Given that the experiences of Ard and I so far has been that the system
ends up making everything cacheable after the RC, perhaps that's an attempt
by system designers to correct for these devices. Unfortunately, it doesn't
help if the CPU carefully goes ahead and establishes a non-cacheable mapping
for itself!

Will

Michael Ellerman Jan. 15, 2019, 11:31 a.m. UTC | #10

Hi Will,

Will Deacon <will.deacon@arm.com> writes:
> [+ BenH and MPE]
>
> On Mon, Jan 14, 2019 at 07:21:08PM +0000, Koenig, Christian wrote:
>> Am 14.01.19 um 20:13 schrieb Will Deacon:
...
>
>> > The Arm architecture (and others including Power afaiu) doesn't
>> > guarantee coherency when memory is accessed using mismatched cacheability
>> > attributes.
...
>
>> As far as I know Power doesn't really supports un-cached memory at all, 
>> except for a very very old and odd configuration with AGP.
>
> Hopefully Michael/Ben can elaborate here, but I was under the (possibly
> mistaken) impression that mismatched attributes could cause a machine-check
> on Power.

That's what I've always been told, but I can't actually find where it's
documented, I'll keep searching.

But you're right that mixing cached / uncached is not really supported,
and probably results in a machine check or worse.

cheers

Benjamin Herrenschmidt Jan. 16, 2019, 12:33 a.m. UTC | #11

On Tue, 2019-01-15 at 22:31 +1100, Michael Ellerman wrote:
> > > As far as I know Power doesn't really supports un-cached memory at all, 
> > > except for a very very old and odd configuration with AGP.
> > 
> > Hopefully Michael/Ben can elaborate here, but I was under the (possibly
> > mistaken) impression that mismatched attributes could cause a machine-check
> > on Power.
> 
> That's what I've always been told, but I can't actually find where it's
> documented, I'll keep searching.
> 
> But you're right that mixing cached / uncached is not really supported,
> and probably results in a machine check or worse.

 .. or worse :) It could checkstop.

It's also my understanding that on ARM v7 and above, it's technically
forbidden to map the same physical page with both cached and non-cached 
mappings, since the cached one could prefetch (or speculatively load),
thus creating collisions and inconsistencies.
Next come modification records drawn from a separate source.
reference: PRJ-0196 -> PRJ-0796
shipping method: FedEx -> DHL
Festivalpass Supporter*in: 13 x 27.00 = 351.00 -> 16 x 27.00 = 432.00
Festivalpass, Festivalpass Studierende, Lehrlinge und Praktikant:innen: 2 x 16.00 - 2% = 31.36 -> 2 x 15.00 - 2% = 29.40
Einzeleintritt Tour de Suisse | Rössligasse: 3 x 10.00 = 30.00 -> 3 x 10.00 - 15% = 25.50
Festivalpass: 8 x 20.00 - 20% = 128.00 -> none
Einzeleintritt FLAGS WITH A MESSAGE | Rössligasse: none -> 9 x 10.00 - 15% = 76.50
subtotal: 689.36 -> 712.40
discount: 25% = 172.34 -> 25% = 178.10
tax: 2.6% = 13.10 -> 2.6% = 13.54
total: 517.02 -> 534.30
Am I wrong here ?

The old hack of using non-cached mapping to avoid snoop cost in AGP and
others is just that ... an ugly and horrible hacks that should have
never eventuated, when the search for performance pushes HW people into
utter insanity :)

Cheers,
Ben.

Christian König Jan. 16, 2019, 7:35 a.m. UTC | #12

Am 16.01.19 um 01:33 schrieb Benjamin Herrenschmidt:
> On Tue, 2019-01-15 at 22:31 +1100, Michael Ellerman wrote:
>>>> As far as I know Power doesn't really supports un-cached memory at all,
>>>> except for a very very old and odd configuration with AGP.
>>> Hopefully Michael/Ben can elaborate here, but I was under the (possibly
>>> mistaken) impression that mismatched attributes could cause a machine-check
>>> on Power.
>> That's what I've always been told, but I can't actually find where it's
>> documented, I'll keep searching.
>>
>> But you're right that mixing cached / uncached is not really supported,
>> and probably results in a machine check or worse.
>   .. or worse :) It could checkstop.

Not sure if that would be so bad, it would at least give us a clear 
indicator that something is wrong instead of silently corrupting data.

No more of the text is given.